* **INSTRUCTIONS FOR THE TASK**:
Every line of the records below from the line with "padding: 6px 20px" up to and including the line with "text: Beställning ->" must be reproduced exactly, and no line outside that range.

* **TASK INPUT**:
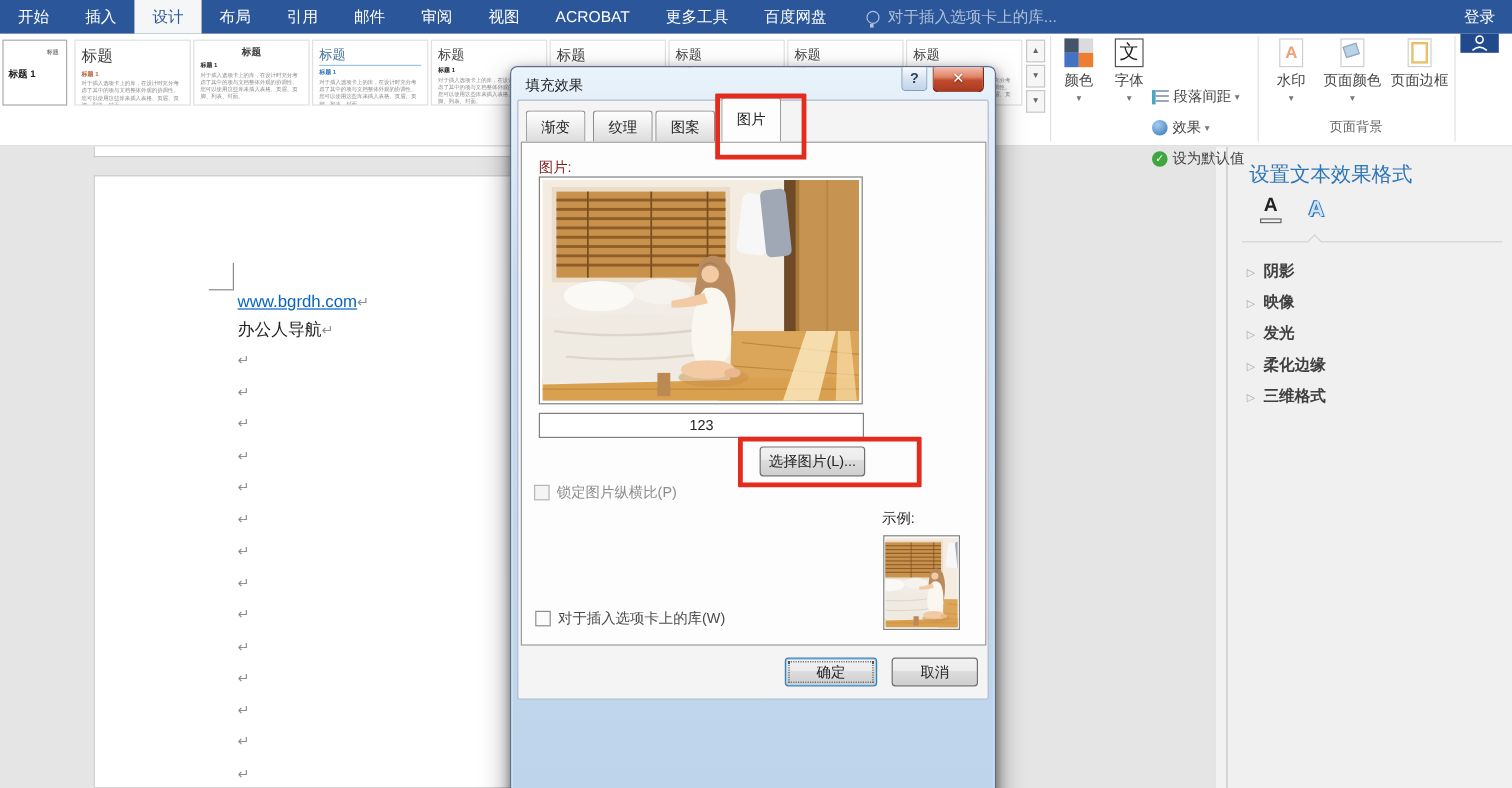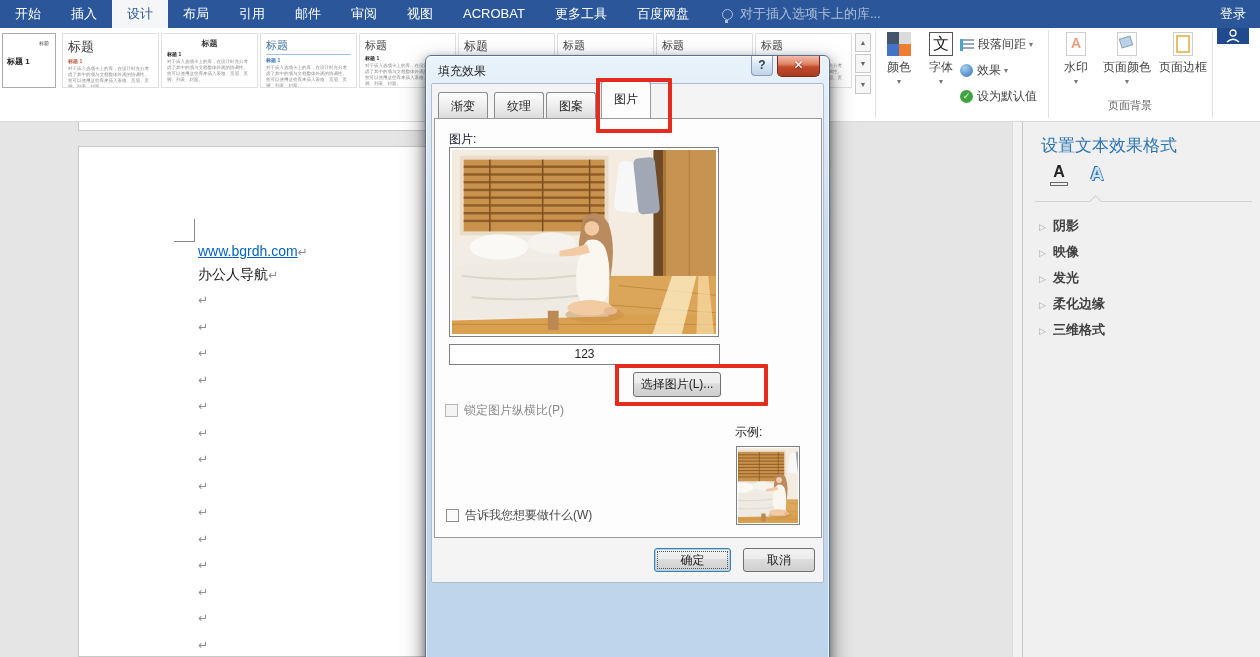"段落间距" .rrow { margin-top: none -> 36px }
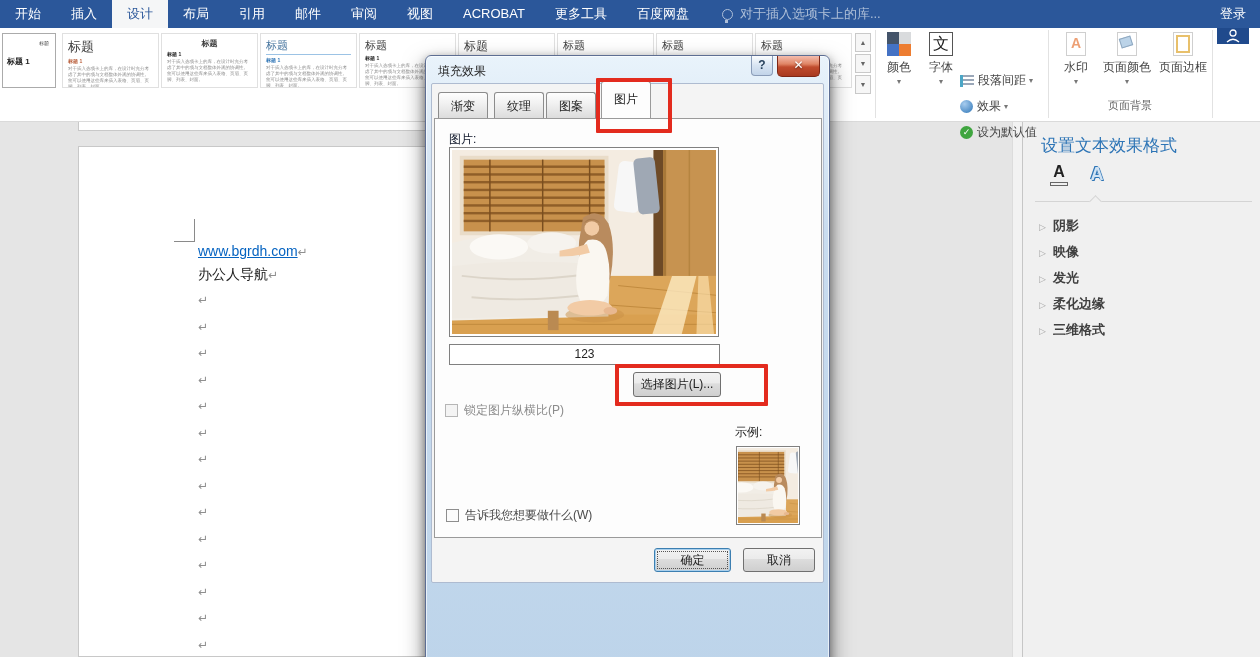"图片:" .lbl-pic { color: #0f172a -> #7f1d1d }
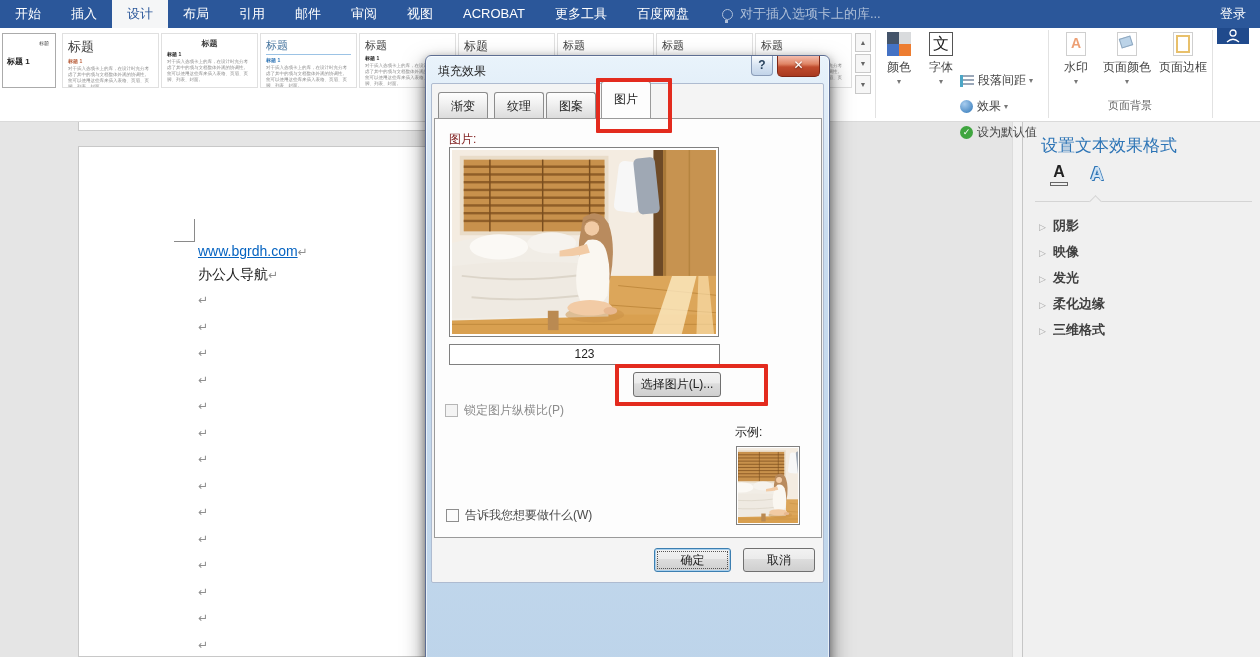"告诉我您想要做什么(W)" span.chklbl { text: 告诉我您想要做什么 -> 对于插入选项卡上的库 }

--

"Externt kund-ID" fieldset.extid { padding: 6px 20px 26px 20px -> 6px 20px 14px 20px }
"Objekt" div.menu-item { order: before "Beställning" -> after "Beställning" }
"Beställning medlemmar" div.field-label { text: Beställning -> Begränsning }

* **PROBLEM SOLUTION**:
"Externt kund-ID" fieldset.extid { padding: 6px 20px 26px 20px -> 6px 20px 14px 20px }
"Objekt" div.menu-item { order: before "Beställning" -> after "Beställning" }
"Beställning medlemmar" div.field-label { text: Beställning -> Begränsning }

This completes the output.